75 jaar sleutelen aan de jeugdzorg
Al decennialang leeft de wens in Nederland om de jeugdzorg te verbeteren. Ondanks alle stelselwijzigingen en andere ingrepen is daar nauwelijks iets van terechtgekomen. Hoe komt het toch dat de problemen in de jeugdzorg zo hardnekkig zijn?
De discussie over het jeugdstelsel begint vlak na de Tweede Wereldoorlog. In die tijd stijgt de vraag naar zorg voor kinderen snel, terwijl de kwaliteit van de geboden zorg achterblijft. Onder invloed van de opkomende gedragswetenschappen wordt het idee dominant dat jeugd-zorginstellingen kinderen niet alleen moeten opvangen en verzorgen, maar ook moeten genezen. Wat volgt is een enorme toename van particuliere jeugdzorgorganisaties, die worden gefinancierd door de overheid. Van samenwerking tussen deze instellingen is nauwelijks sprake en de bestuurlijke coördinatie in de sector ontbreekt. Al snel neemt de kritiek op het stelsel dan ook toe.
1976: Advies samenhangend beleid
Ondanks een grote behoefte aan samenhangend beleid in de jeugdzorg blijft het vanuit de politiek lange tijd stil. Pas vanaf de jaren zeventig komt de regering in actie. Althans, zij vraagt werkgroepen om met aanbevelingen te komen om het stelsel effectiever te maken. In 1974 wordt door het kabinet-Den Uyl de Gemengde Interdepartementale Werkgroep Jeugdwelzijnsbeleid ingesteld. Deze werkgroep onder leiding van jeugdpsychiater Gerrit Mik, komt in 1976 met haar eindadvies Jeugdwelzijn: op weg naar samenhangend beleid. Daarin stelt men vast dat de ‘jeugdhulpverlening een vergelijking met een tropisch regenwoud kan doorstaan’, zo ‘ondoorzichtig, ondoordringbaar en ontoegankelijk’ is het geheel geworden.

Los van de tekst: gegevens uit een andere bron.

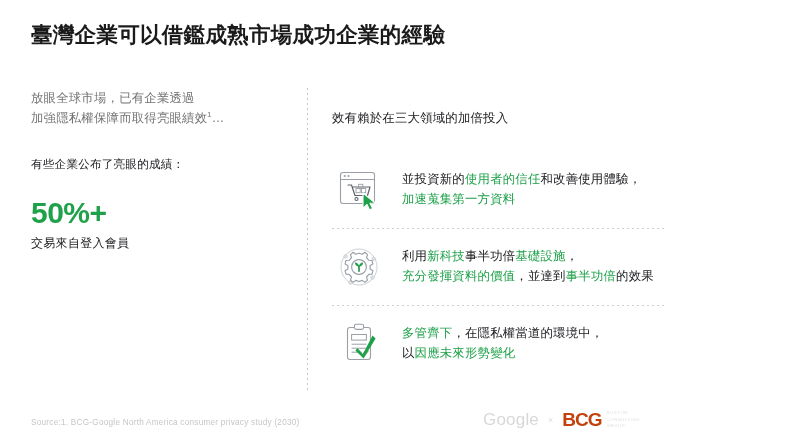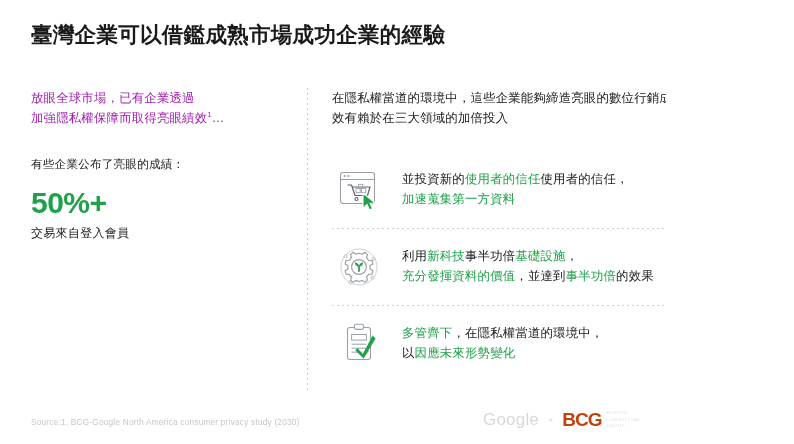"放眼全球市場，已有企業透過" .left-intro { color: #a21caf -> #737373 }
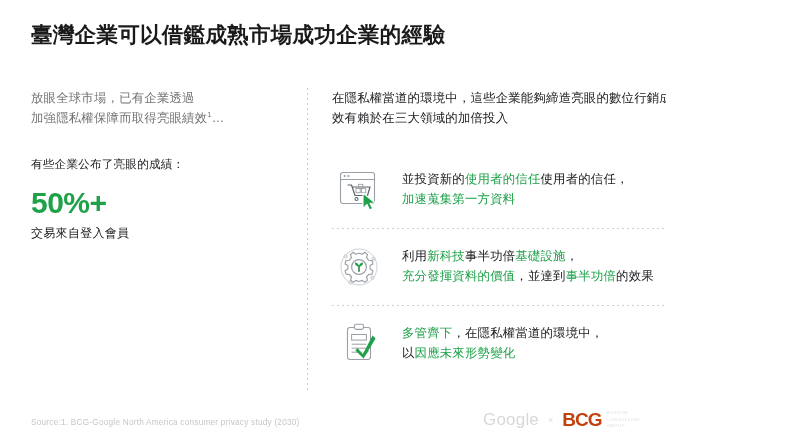"在隱私權當道的環境中，這些企業能夠締造亮眼的數位行銷成" span { html: <span>在隱私權當道的環境中，這些企業能夠締造亮眼的數位行銷成</span> -> none }
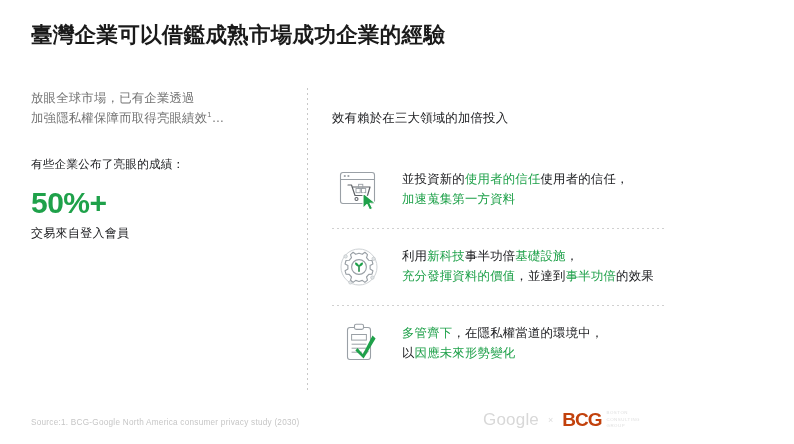"使用者的信任，" span { text: 使用者的信任 -> 和改善使用體驗 }
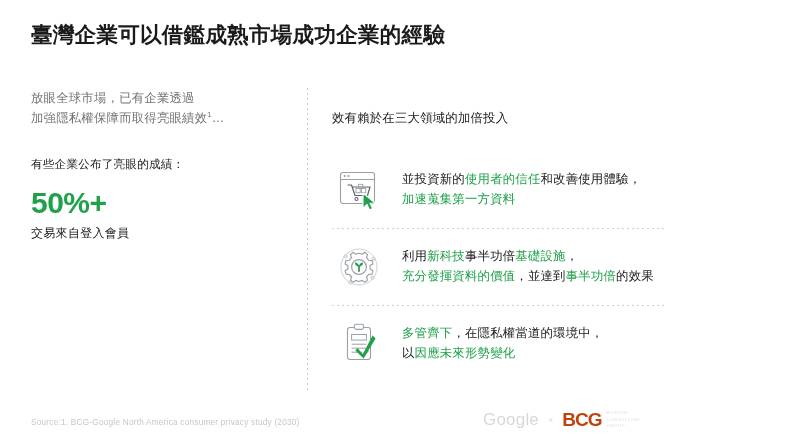"50%+" .stat-second { margin-top: 16px -> 26px }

Mik en de zijnen bevelen aan om het kind centraal te stellen, ieder kind het recht te geven op de juiste hulp, deze hulp zoveel mogelijk regionaal en in samenhang te organiseren, en wetten en regels voor jeugdhulpverlening eenduidig te maken, net als de financiering.
Jaren tachtig: Bezuinigingsdrift
De nieuwe regering-Van Agt doet niets met deze aanbevelingen. In plaats daarvan zoekt zij haar heil in betere samenwerking tussen de betrokken ministeries en stelt twee nieuwe werkgroepen in die zich zullen moeten buigen over het stelsel. Inmiddels waait er een andere politieke wind in Den Haag. De jaren tachtig staan in het teken van bezuinigingen op de overheidsfinanciën en van de introductie van het New Public Management in de publieke sector. Dit betekent dat de publieke sector marktgericht moet gaan werken en wordt afgerekend op haar prestaties. Zo ook de jeugdzorg. Aangezien de sector geen aantoonbare resultaten kan overleggen aan de politiek, valt zij ten prooi aan de bezuinigingsdrift van de kabinetten-Lubbers. Volgens bestuurskundige René Clarijs komt hiermee de professionaliteit in de jeugdzorg onder druk te staan en begint de (financiële) afbraak van de sector.
1989: Zo-zo-zo
In 1984 komen de twee eerder genoemde werkgroepen met hun eindrapport, waarin zij het ‘zo-zo-zo beleid’ adviseren. Dit beleid houdt in dat de jeugdhulp zo licht (liefst thuis), zo dichtbij (liefst regionaal), zo kortdurend (maximaal twee jaar) en zo tijdig (liefst preventief) mogelijk georganiseerd moet worden. Om daarmee de jeugdzorg ook zo goedkoop mogelijk te maken. Dit zo-zo-zo beleid zal aan de basis staan van de eerste Wet op de Jeugdhulpverlening uit 1989. Deze wet hevelt de jeugdzorg voor een deel over van het Rijk naar de provincies en de grootstedelijke regio’s. De bedoeling is dat de op zichzelf staande sectoren jeugdbescherming, jeugdhulpverlening en jeugd-ggz meer gaan samenwerken. Maar daar komt weinig van terecht, omdat de financiële en bestuurlijke muren tussen de sectoren blijven bestaan.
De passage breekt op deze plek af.